HOLBROOK These must be the cuffs the officer is looking for.
JACK Did they handcuff you, Dad?
BARBARA Mother! Where did you get these?
GRETCHEN There’s no reason why I can’t have handcuffs.
BARBARA There’s no reason why you should.
JACK (Smirking) I can think of one.
BARBARA That is so… so juvenile and inappropriate!
THOMAS (Realizing what he’s implied) Oh! Jack!
HOLBROOK I’m sure there’s a logical explanation. The officer said he may have just forgotten them when he was dropping you off. That’s probably what happened.
GRETCHEN It’s not.
THOMAS That’s exactly what happened.
BARBARA He forgot them under the cushion?
THOMAS They must have slid down there when he was sitting in the chair.
GRETCHEN This happens to me all the time. I put something one place and it reappears under the couch cushion.
JACK Check the couch. Maybe he lost his revolver, too.
THOMAS (To JACK) You’re not helping.
HOLBROOK It’s very late. Everyone is safe. The excitement is over. Let’s just all get home.
GRETCHEN Did we get our suitcases back, Thomas?
HOLBROOK We’ll straighten it all out tomorrow.

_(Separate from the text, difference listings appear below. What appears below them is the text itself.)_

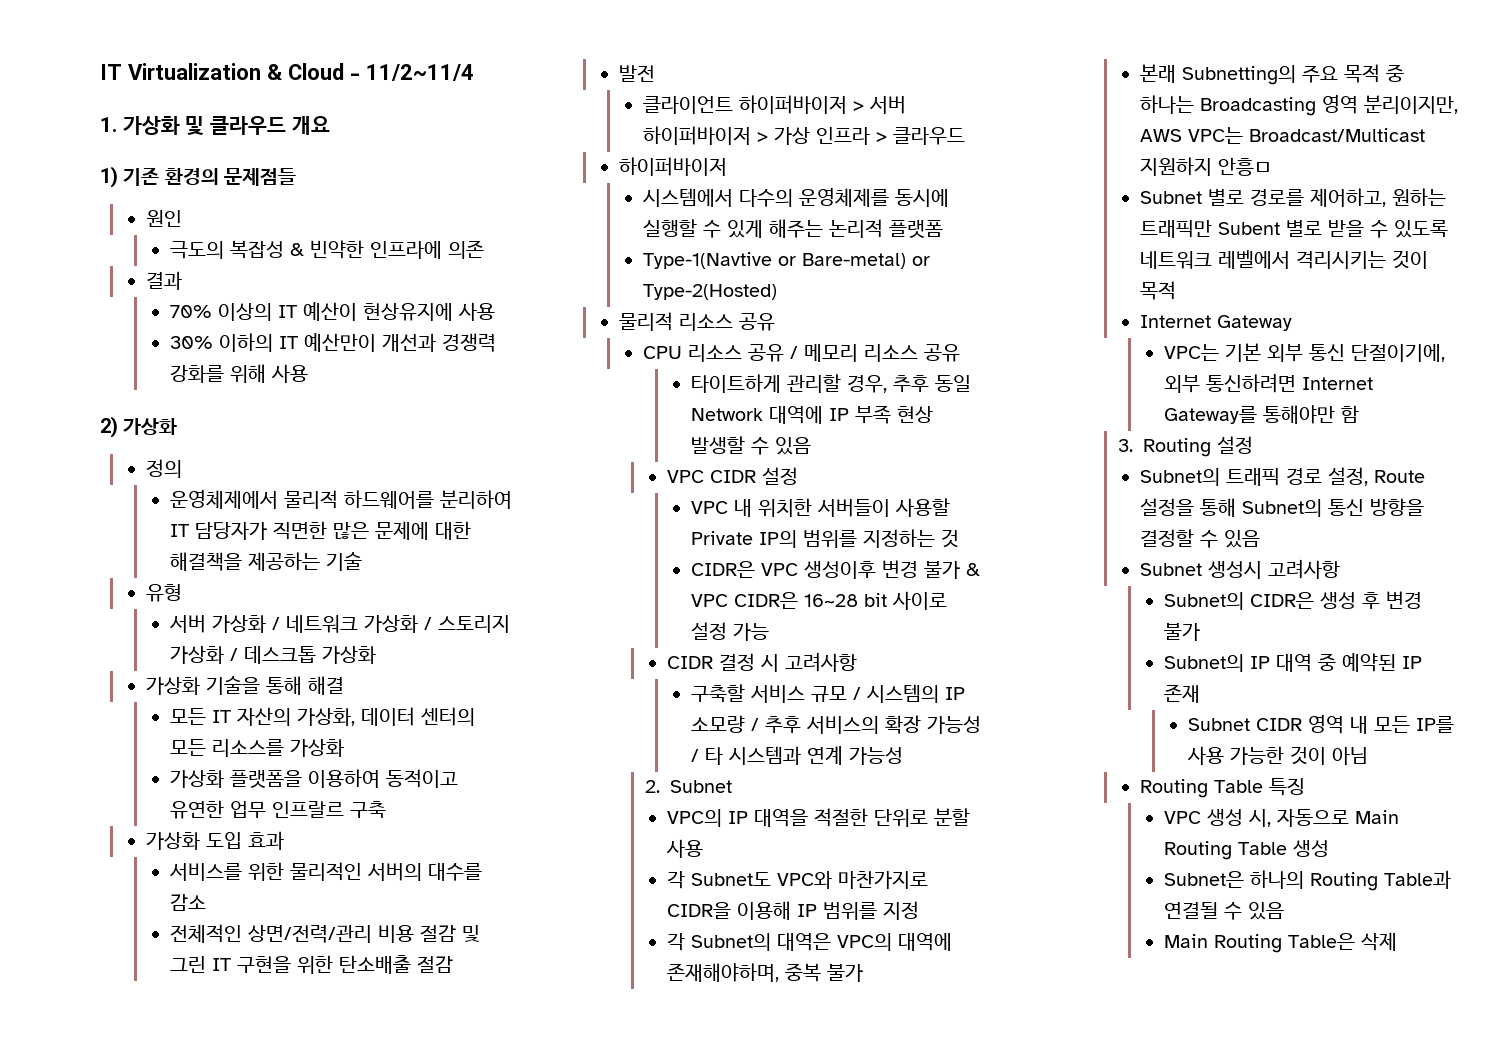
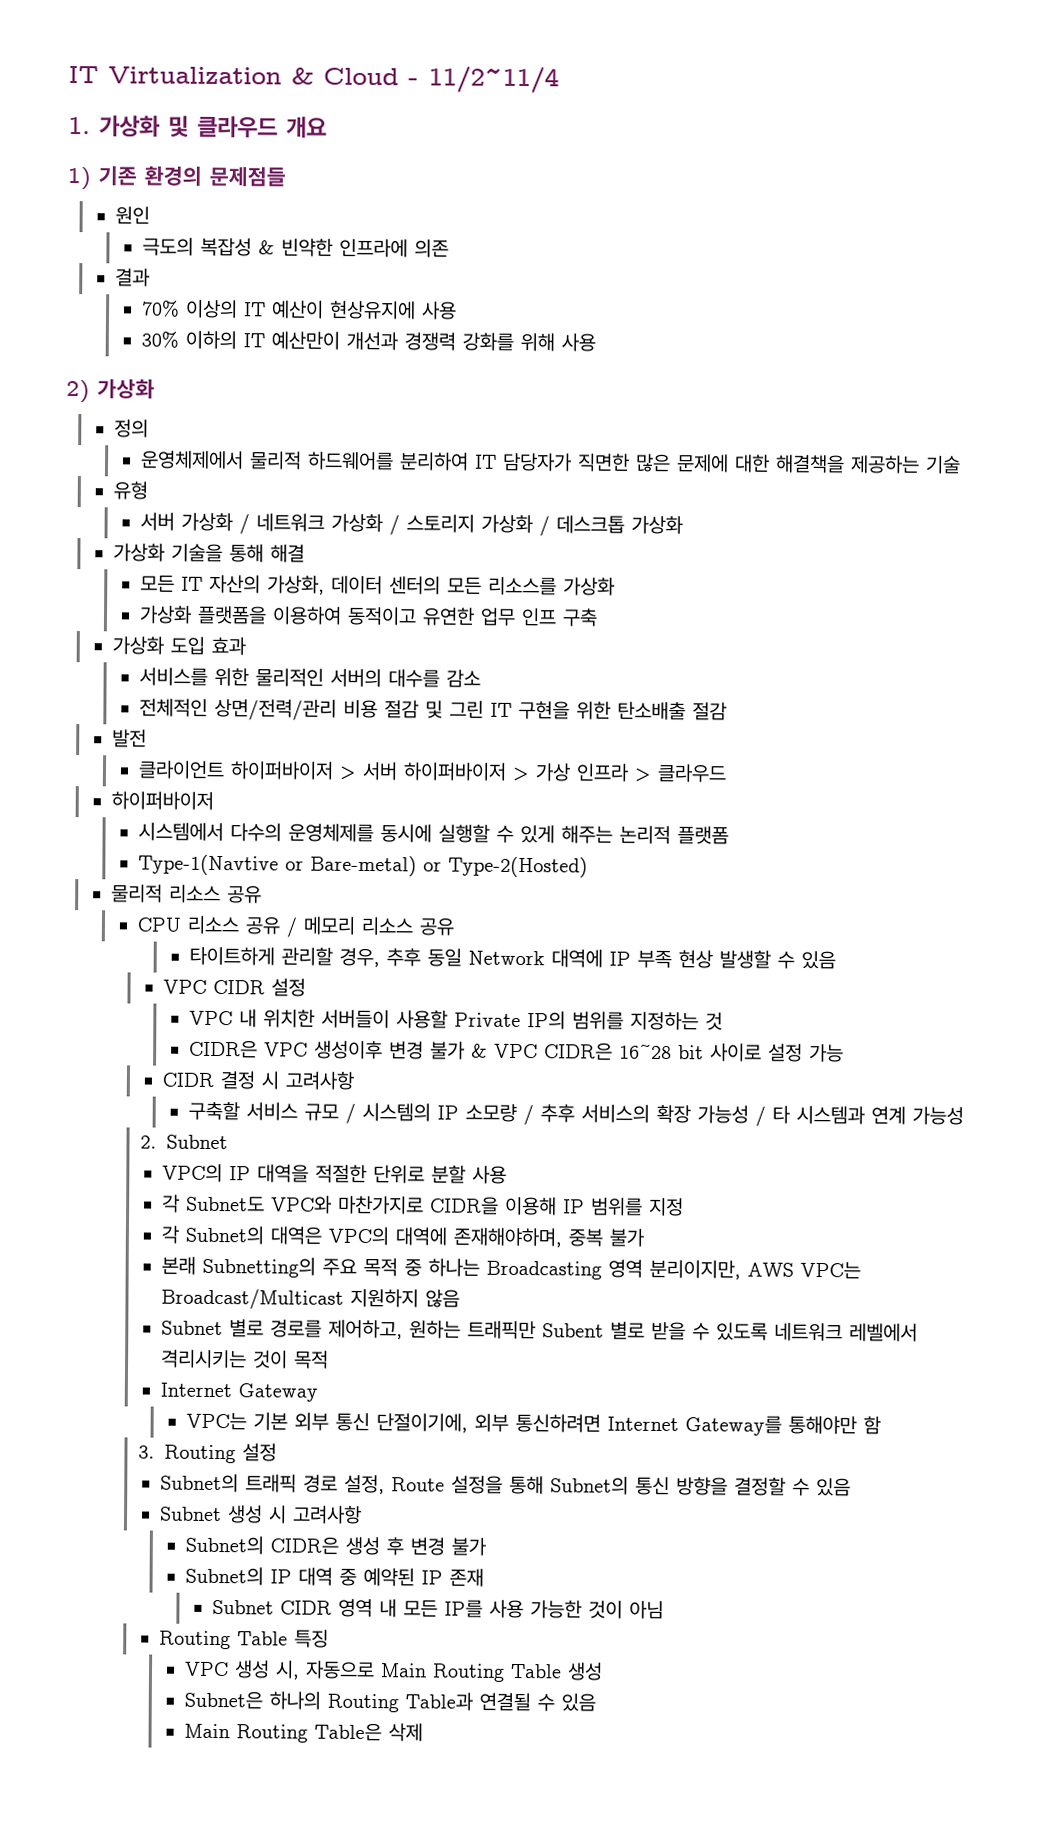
- 가상화 플랫폼을 이용하여 동적이고 유연한 업무 인프랄르 구축
+ 가상화 플랫폼을 이용하여 동적이고 유연한 업무 인프 구축
- 본래 Subnetting의 주요 목적 중 하나는 Broadcasting 영역 분리이지만, AWS VPC는 Broadcast/Multicast 지원하지 안흥ㅁ
+ 본래 Subnetting의 주요 목적 중 하나는 Broadcasting 영역 분리이지만, AWS VPC는 Broadcast/Multicast 지원하지 않음
- Subnet 생성시 고려사항
+ Subnet 생성 시 고려사항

JACK You okay for tonight, Dad? I can come back over and check on you.
THOMAS I’m okay, just worn out.
GRETCHEN (To JACK) Can you bring my suitcase when you come back?
THOMAS We’ll get them, my dear. Don’t worry.
HOLBROOK (As BARBARA and JACK exit) If you don’t mind, we’ll need to stop at my office for you both to sign a report for our files here.
BARBARA That’s fine, I just want to be sure she gets settled in first.
HOLBROOK Of course. I’ll walk that way with you. I’m so sorry you had to come out so late.
(She turns back to THOMAS and GRETCHEN sharply and giving them both a look that stops them in their tracks and indicates the handcuffs. She pastes the smile back on her face and exits out behind BARBARA and JACK.)
THOMAS (Concerned) She has our handcuffs.
GRETCHEN I don’t think that’s a problem.
THOMAS I do! We have to get those back and return them to the officer.
GRETCHEN Of course we do. She’ll give back my handcuffs because she’ll want her keys.
THOMAS What do her keys have to do with this?
GRETCHEN I have her keys. (Holding up a set of keys)
THOMAS How’d you get those?
GRETCHEN I couldn’t find mine in my purse. She left hers right there on the table earlier. So I took them.
THOMAS Gretchen, what else have you picked up?
GRETCHEN I pick up all kinds of things. You’d be surprised what…
BARBARA (Offstage) Mother. Let’s go!
GRETCHEN Maybe we can trade these keys for those handcuffs!
THOMAS Maybe I could just have my head examined.
GRETCHEN You, too? They examined mine just last week!
BARBARA (Offstage) Mother!
ACT 1 Scene 2
The next day. GRETCHEN and GAIL enter carrying their art projects: bird feeders made from soda bottles. GRETCHEN’s has been more successful than GAIL’s which is more project than art.
GRETCHEN I think it’s a perfectly nice bird feeder. You’re too critical.
GAIL The bird world diner’s guide will probably classify it as a “questionable dive” or at the very least a birdie greasy spoon.
GRETCHEN But everyone flocks to those places because they’re so good.
GAIL Did you get a bag of the bird seed to fill these up with?
GRETCHEN Oh dear, no. I forgot.
GAIL I think they had a few stacked on the ground next to the crafting tables. We’ll pick one up later.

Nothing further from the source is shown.